It all depends on what your paint is hiding. There are companies like A.M.Philpot who could hard chrome it for a price.


----------



## Bullit (Mar 7, 2019)

Fantastic job on the restore


----------



## Andy6 (Jan 8, 2018)

@Steve_M I hope you're well. Thanks for a really interesting thread, it has inspired me to do something similar so I've just bought a gold Gaggia Classic. It has quite a lot of rust/pitted metal so I think I will sand it down and repaint because of your thread. I was wondering how your painted version has held up over time? I've not owned a Gaggia before but figured I would have a go at taking it apart and restoring it. The insides, group head etc are all in good condition but I will take the boiler apart to check for limescale/rust etc. If you have any other thoughts about what you might have done differently it would be great to hear them please. Thanks


----------



## Steve_M (May 26, 2018)

Hi @Andy6 the paint did hold up fine while I was using it.

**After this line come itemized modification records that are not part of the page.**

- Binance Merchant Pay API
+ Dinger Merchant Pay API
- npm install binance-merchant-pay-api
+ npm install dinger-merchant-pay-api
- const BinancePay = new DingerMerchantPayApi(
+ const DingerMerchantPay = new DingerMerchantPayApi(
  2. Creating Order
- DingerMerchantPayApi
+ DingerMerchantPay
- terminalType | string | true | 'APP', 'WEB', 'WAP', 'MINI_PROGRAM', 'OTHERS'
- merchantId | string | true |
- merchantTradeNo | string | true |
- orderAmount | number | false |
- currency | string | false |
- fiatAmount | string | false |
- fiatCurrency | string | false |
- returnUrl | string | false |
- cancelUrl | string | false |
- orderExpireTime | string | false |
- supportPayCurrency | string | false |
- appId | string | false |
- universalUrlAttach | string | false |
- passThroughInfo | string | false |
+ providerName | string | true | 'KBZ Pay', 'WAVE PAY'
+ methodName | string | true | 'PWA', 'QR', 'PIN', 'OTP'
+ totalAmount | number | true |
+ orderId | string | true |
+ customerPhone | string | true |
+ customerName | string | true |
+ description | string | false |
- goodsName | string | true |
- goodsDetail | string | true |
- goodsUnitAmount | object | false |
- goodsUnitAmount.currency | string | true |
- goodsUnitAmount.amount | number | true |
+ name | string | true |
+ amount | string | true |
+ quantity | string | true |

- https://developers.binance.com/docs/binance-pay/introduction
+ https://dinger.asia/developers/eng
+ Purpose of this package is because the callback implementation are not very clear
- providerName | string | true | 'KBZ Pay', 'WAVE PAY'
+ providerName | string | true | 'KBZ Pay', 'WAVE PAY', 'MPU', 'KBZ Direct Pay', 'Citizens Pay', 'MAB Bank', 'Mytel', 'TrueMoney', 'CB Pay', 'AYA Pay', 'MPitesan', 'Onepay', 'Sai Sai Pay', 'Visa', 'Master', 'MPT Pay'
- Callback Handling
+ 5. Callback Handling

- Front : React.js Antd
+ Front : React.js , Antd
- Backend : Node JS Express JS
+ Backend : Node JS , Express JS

I did put 3 or 4 coats of clear coat on it. I've since replaced the machine with an early 2000s classic that I also refurbed. I still keep the painted machine around as a spare.

I would have preferred to have the case powder coated instead of painting it, but I couldn't find anyone in my local area that was able to do it.


----------



## Andy6 (Jan 8, 2018)

Thanks @Steve_M that's helpful to know, appreciate the reply.


----------